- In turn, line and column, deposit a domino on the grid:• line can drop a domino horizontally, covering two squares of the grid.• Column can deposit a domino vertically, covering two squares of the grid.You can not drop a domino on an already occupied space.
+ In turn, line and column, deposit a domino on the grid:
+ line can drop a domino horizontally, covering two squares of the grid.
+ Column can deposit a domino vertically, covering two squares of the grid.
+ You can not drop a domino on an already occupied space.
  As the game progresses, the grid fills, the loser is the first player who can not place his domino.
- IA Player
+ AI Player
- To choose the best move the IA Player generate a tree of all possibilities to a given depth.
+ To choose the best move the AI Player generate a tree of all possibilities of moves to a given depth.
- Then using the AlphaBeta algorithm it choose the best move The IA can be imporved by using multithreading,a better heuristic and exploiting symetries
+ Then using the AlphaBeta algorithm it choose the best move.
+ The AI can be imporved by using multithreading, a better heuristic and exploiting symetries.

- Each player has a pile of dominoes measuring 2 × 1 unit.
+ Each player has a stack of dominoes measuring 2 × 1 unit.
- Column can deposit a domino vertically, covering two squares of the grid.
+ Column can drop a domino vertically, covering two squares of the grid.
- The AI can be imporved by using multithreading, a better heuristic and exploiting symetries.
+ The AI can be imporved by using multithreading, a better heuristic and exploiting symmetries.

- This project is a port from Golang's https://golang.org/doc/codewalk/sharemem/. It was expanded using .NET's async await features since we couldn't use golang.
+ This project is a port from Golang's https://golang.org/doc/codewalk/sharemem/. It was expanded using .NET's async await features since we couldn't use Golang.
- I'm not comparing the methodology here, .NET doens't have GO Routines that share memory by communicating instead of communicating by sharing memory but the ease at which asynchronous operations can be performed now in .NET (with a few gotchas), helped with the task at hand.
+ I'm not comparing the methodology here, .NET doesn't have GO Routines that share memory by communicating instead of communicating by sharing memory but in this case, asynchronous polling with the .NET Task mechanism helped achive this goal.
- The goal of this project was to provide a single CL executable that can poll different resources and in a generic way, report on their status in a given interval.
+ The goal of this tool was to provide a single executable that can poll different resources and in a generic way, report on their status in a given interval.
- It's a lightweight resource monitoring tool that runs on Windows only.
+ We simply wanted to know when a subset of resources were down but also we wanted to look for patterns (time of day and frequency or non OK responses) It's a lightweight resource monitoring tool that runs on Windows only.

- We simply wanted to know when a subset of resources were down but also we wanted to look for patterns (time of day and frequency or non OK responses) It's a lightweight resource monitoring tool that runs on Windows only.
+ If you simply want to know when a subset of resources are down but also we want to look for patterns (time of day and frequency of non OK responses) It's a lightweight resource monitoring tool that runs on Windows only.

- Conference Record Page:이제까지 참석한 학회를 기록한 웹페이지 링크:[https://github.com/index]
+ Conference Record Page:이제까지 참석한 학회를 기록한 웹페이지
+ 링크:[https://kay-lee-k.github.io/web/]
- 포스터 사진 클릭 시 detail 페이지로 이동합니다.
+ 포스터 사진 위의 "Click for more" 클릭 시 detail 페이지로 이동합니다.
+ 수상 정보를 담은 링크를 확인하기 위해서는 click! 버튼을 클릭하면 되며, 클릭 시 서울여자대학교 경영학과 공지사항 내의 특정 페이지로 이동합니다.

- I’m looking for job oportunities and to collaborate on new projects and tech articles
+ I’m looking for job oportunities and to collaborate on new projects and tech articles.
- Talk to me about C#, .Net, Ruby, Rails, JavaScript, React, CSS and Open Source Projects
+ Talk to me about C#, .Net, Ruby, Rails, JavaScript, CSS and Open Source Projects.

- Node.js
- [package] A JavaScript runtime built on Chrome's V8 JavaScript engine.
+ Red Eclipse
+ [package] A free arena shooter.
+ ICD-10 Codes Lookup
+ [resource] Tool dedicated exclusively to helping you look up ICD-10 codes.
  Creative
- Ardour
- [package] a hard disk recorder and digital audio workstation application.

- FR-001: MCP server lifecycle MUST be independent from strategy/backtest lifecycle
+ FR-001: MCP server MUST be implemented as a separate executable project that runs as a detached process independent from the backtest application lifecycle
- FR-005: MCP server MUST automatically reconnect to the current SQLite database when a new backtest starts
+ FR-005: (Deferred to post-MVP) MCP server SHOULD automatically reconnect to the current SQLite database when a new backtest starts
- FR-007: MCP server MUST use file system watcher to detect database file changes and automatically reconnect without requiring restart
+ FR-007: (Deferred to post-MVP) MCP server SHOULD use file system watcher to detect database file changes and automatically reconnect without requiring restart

━━━━━━━━━━━━━━━━━━━━

▶ **Task requirements**:
Pull out all lines in the data above that include "backtest".

▶ **Answer box**:
- FR-001: MCP server lifecycle MUST be independent from strategy/backtest lifecycle
+ FR-001: MCP server MUST be implemented as a separate executable project that runs as a detached process independent from the backtest application lifecycle
- FR-005: MCP server MUST automatically reconnect to the current SQLite database when a new backtest starts
+ FR-005: (Deferred to post-MVP) MCP server SHOULD automatically reconnect to the current SQLite database when a new backtest starts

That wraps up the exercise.